◆ **Source records**:

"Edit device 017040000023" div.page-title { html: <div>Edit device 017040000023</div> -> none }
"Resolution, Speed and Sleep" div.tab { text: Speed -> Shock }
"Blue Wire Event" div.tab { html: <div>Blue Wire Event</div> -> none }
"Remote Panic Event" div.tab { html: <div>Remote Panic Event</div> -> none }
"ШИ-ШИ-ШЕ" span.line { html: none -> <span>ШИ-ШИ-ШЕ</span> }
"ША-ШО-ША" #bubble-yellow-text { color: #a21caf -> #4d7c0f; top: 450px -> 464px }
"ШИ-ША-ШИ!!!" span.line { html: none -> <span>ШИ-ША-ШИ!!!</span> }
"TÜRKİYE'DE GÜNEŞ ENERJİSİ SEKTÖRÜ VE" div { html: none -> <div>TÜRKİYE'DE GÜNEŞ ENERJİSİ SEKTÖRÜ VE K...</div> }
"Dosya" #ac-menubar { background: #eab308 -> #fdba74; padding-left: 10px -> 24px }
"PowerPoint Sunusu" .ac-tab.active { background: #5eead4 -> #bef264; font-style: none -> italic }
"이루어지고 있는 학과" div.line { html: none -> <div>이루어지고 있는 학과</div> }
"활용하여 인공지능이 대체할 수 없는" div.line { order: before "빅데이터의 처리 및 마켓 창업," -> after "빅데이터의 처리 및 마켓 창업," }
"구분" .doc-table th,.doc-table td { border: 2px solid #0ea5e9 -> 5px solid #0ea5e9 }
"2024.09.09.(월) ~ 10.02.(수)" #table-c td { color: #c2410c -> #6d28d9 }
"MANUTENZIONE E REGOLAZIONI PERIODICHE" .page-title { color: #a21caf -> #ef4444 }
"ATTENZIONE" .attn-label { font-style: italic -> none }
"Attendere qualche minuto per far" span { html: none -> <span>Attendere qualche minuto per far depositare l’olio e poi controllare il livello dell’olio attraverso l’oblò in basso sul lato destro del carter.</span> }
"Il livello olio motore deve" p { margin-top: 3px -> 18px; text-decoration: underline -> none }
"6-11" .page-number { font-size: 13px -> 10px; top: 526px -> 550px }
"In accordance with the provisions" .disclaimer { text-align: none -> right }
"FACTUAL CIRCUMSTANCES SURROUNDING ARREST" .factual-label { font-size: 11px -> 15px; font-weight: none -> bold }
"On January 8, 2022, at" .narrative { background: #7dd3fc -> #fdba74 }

◆ **Exercise**:
Starting at the line with "background: #5eead4 ->", restate each line through the end of the records, both ends included, and stop there.

◆ **Solution below**:
"PowerPoint Sunusu" .ac-tab.active { background: #5eead4 -> #bef264; font-style: none -> italic }
"이루어지고 있는 학과" div.line { html: none -> <div>이루어지고 있는 학과</div> }
"활용하여 인공지능이 대체할 수 없는" div.line { order: before "빅데이터의 처리 및 마켓 창업," -> after "빅데이터의 처리 및 마켓 창업," }
"구분" .doc-table th,.doc-table td { border: 2px solid #0ea5e9 -> 5px solid #0ea5e9 }
"2024.09.09.(월) ~ 10.02.(수)" #table-c td { color: #c2410c -> #6d28d9 }
"MANUTENZIONE E REGOLAZIONI PERIODICHE" .page-title { color: #a21caf -> #ef4444 }
"ATTENZIONE" .attn-label { font-style: italic -> none }
"Attendere qualche minuto per far" span { html: none -> <span>Attendere qualche minuto per far depositare l’olio e poi controllare il livello dell’olio attraverso l’oblò in basso sul lato destro del carter.</span> }
"Il livello olio motore deve" p { margin-top: 3px -> 18px; text-decoration: underline -> none }
"6-11" .page-number { font-size: 13px -> 10px; top: 526px -> 550px }
"In accordance with the provisions" .disclaimer { text-align: none -> right }
"FACTUAL CIRCUMSTANCES SURROUNDING ARREST" .factual-label { font-size: 11px -> 15px; font-weight: none -> bold }
"On January 8, 2022, at" .narrative { background: #7dd3fc -> #fdba74 }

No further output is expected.